▸ **TASK GOAL**
Directions for the data below: repeat exactly the lines from the one with "background: #737373 ->" through the one with "font-size: 12px ->", both included, and omit all pictures.

▸ **SOURCE DATA**
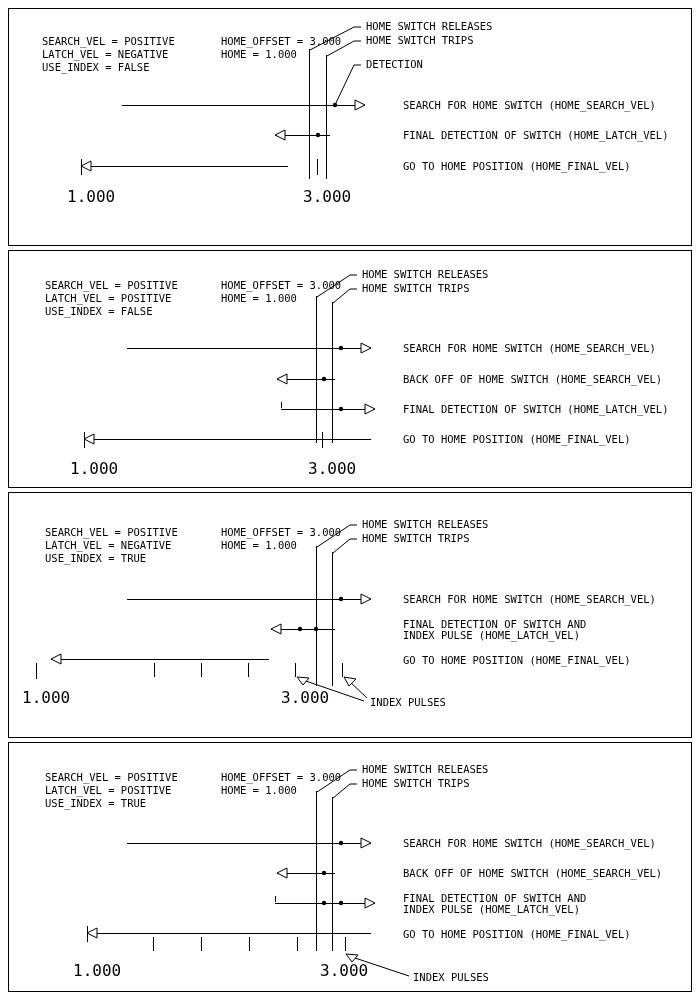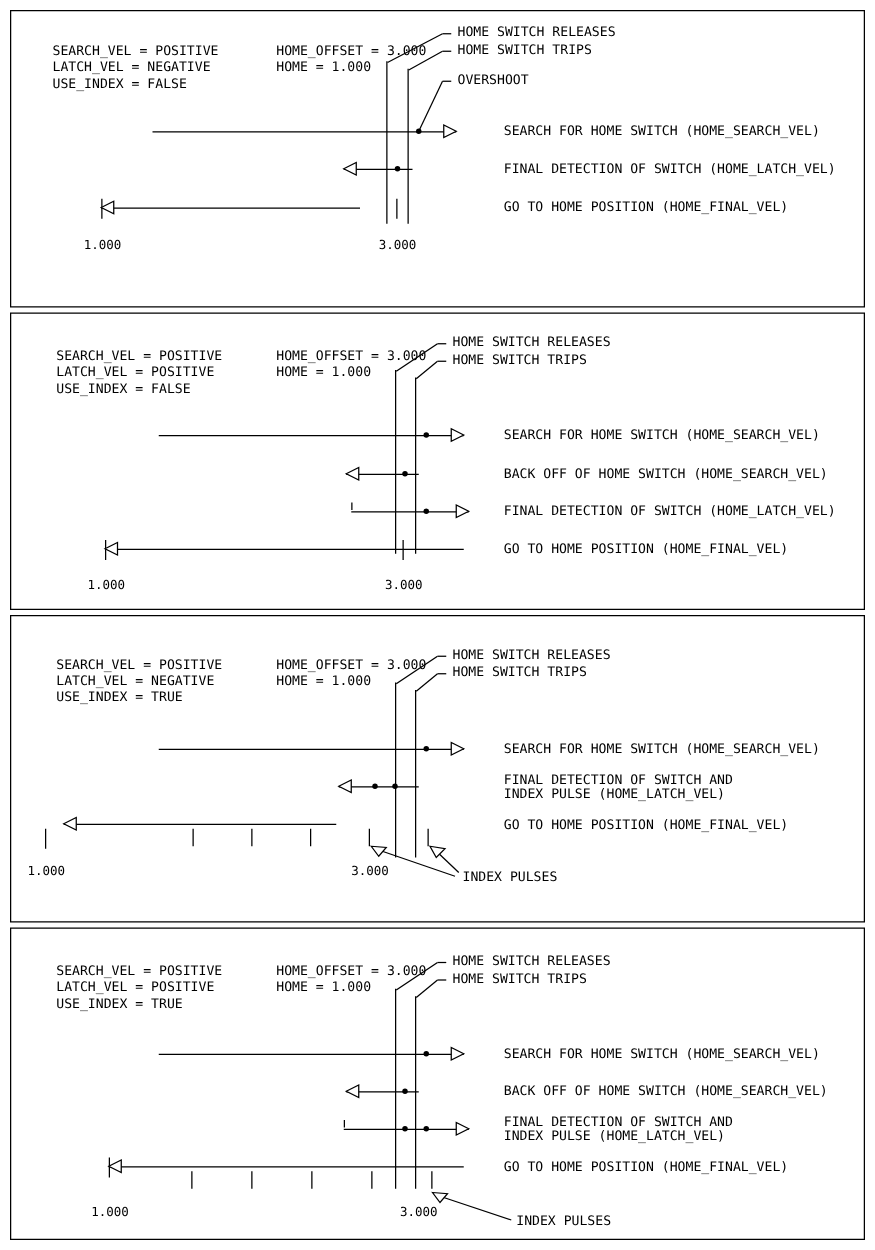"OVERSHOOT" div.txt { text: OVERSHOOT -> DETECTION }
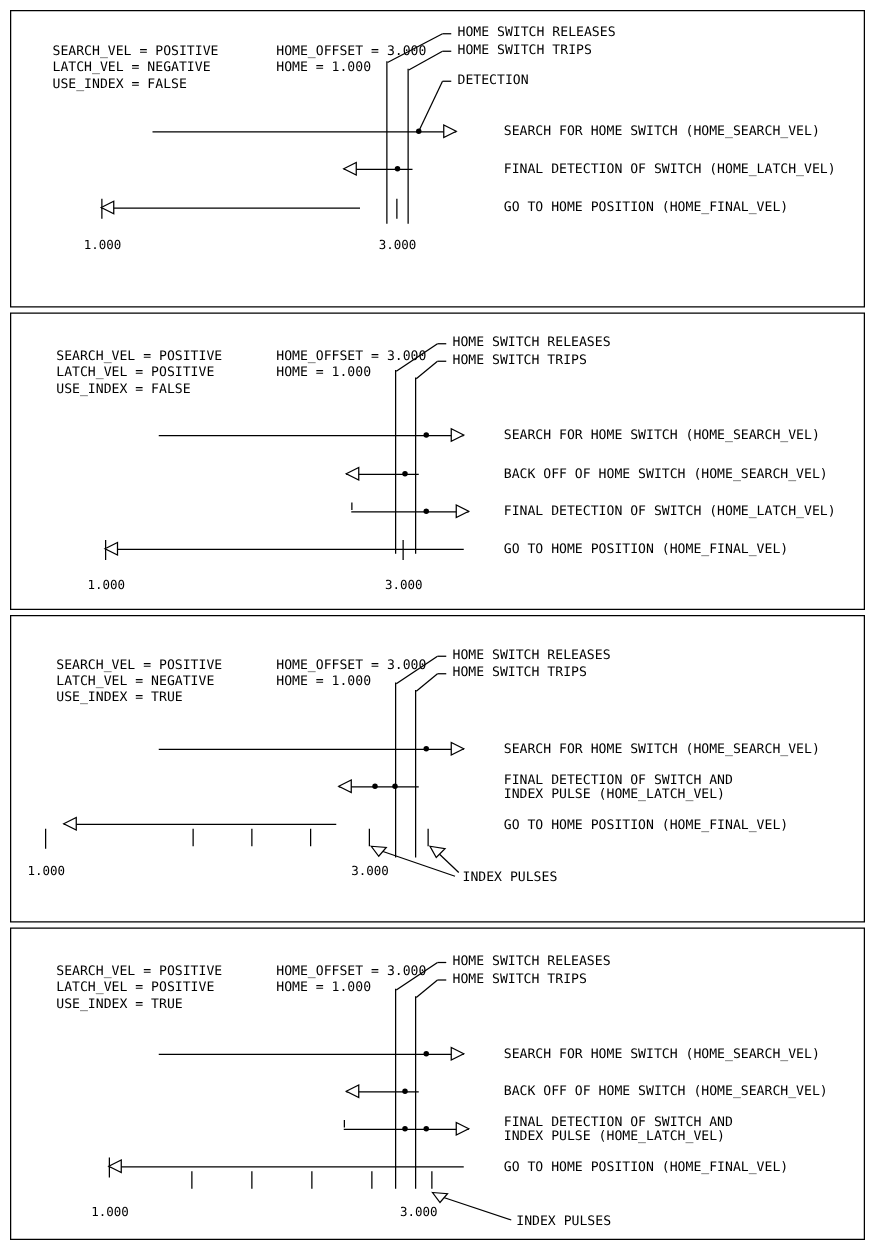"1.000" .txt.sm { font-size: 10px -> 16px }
* * *
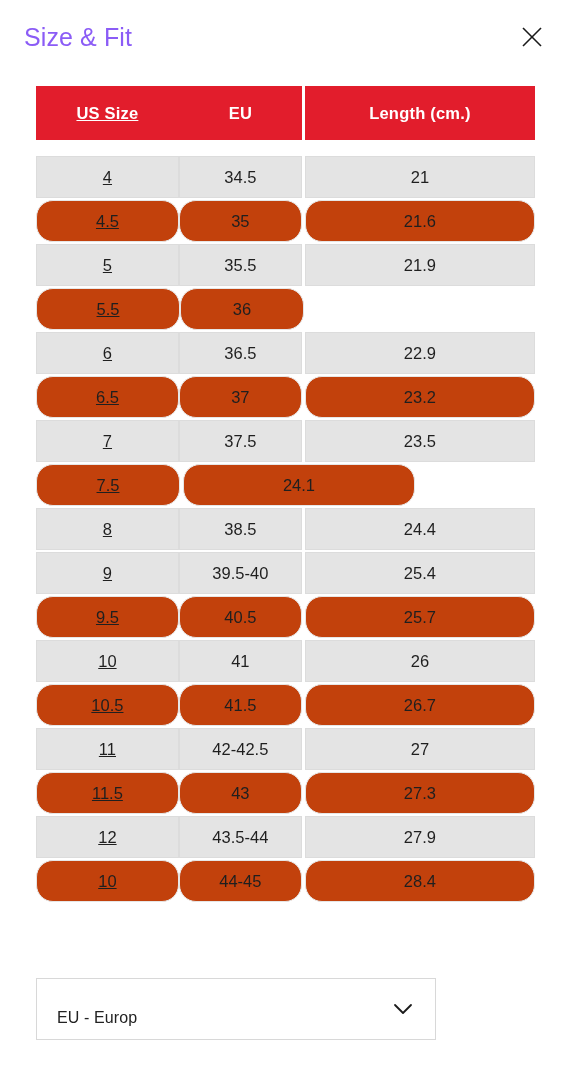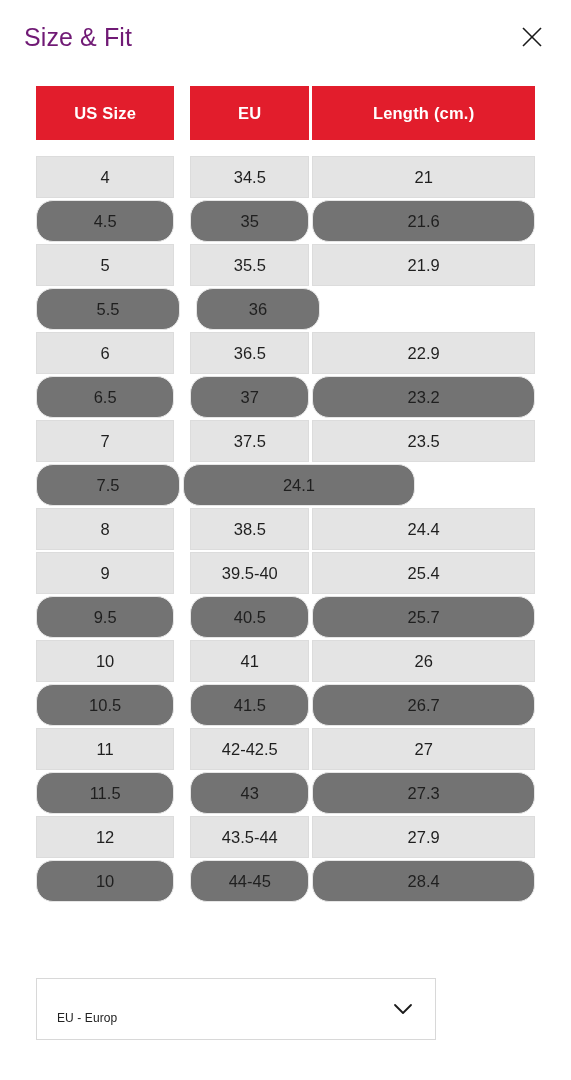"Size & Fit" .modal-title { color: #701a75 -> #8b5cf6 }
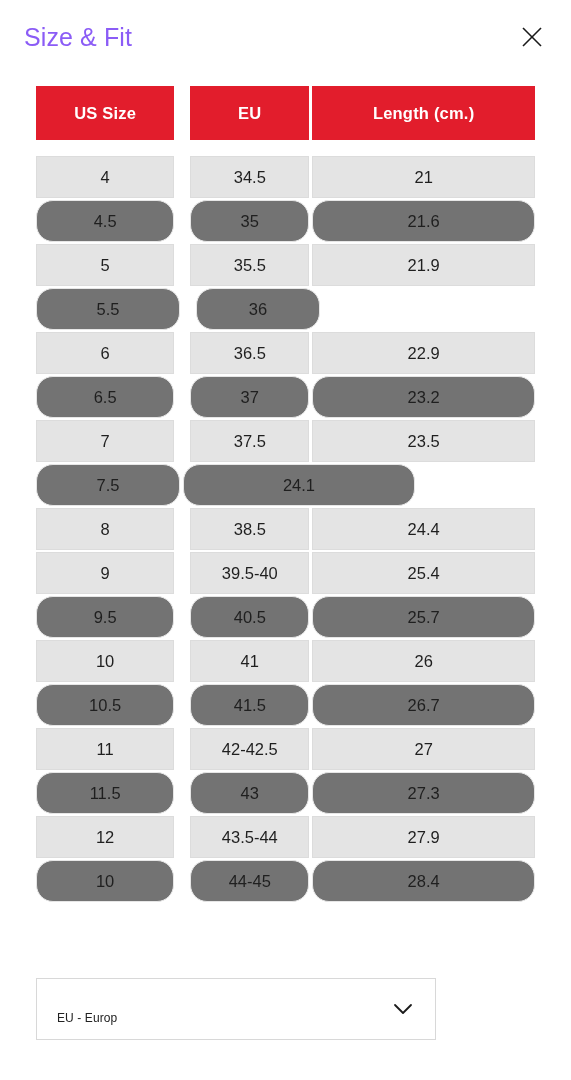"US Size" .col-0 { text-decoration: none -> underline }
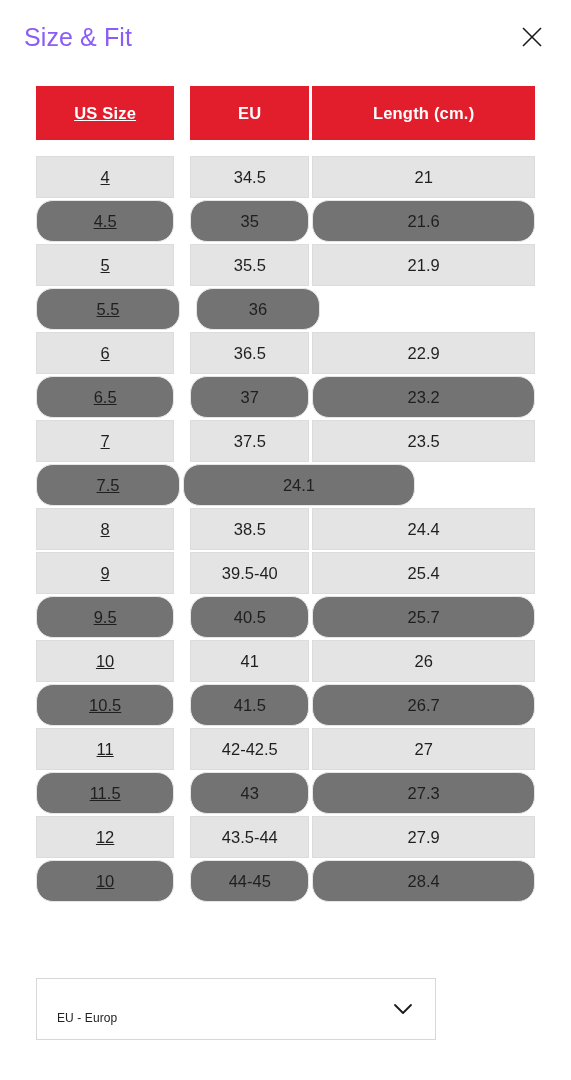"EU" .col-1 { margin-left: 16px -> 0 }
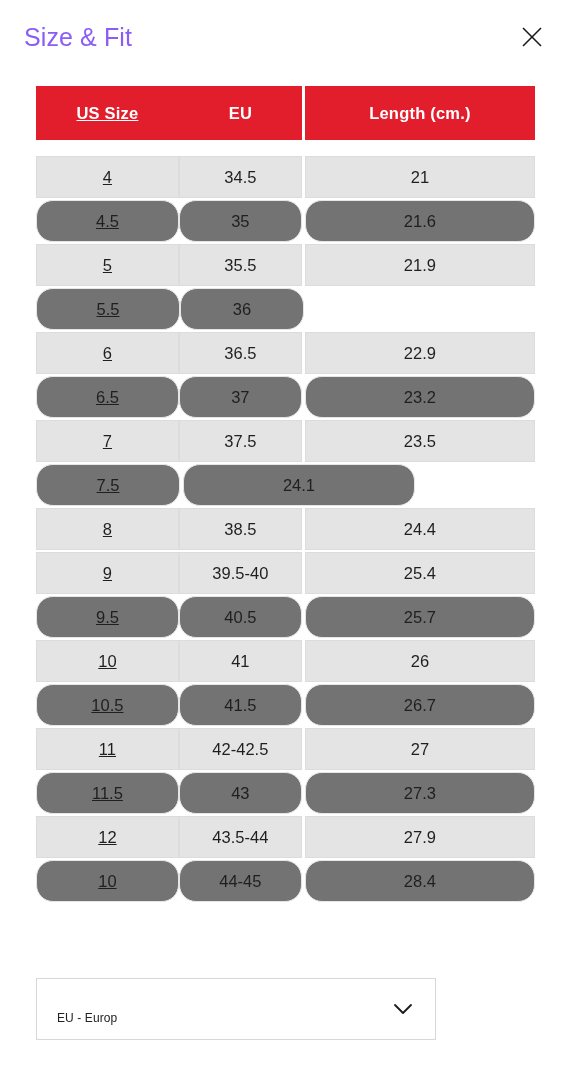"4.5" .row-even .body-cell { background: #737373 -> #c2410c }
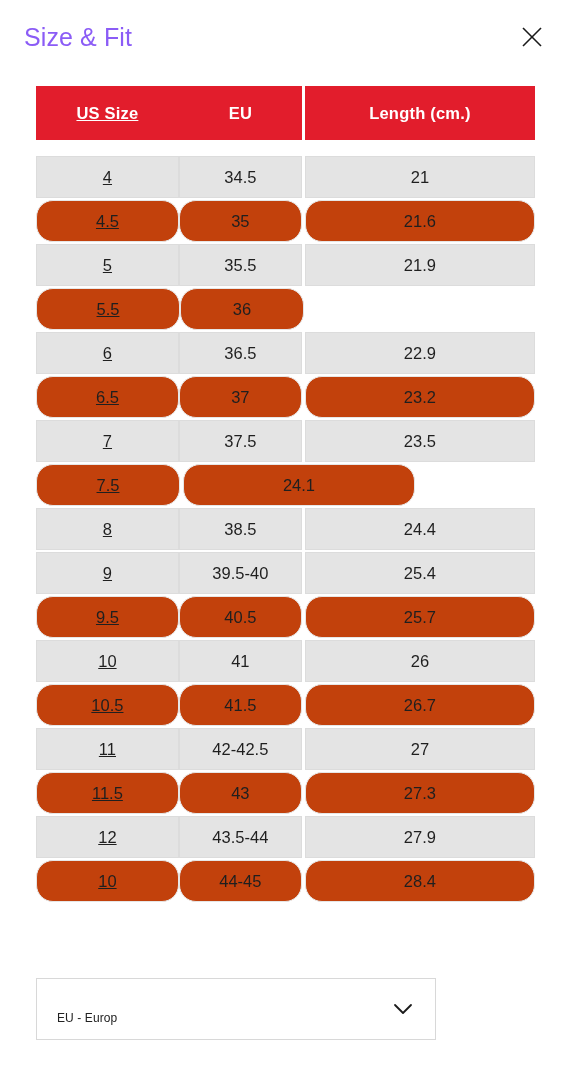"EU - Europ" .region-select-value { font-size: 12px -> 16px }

▸ **SOLVED PROBLEM**
"4.5" .row-even .body-cell { background: #737373 -> #c2410c }
"EU - Europ" .region-select-value { font-size: 12px -> 16px }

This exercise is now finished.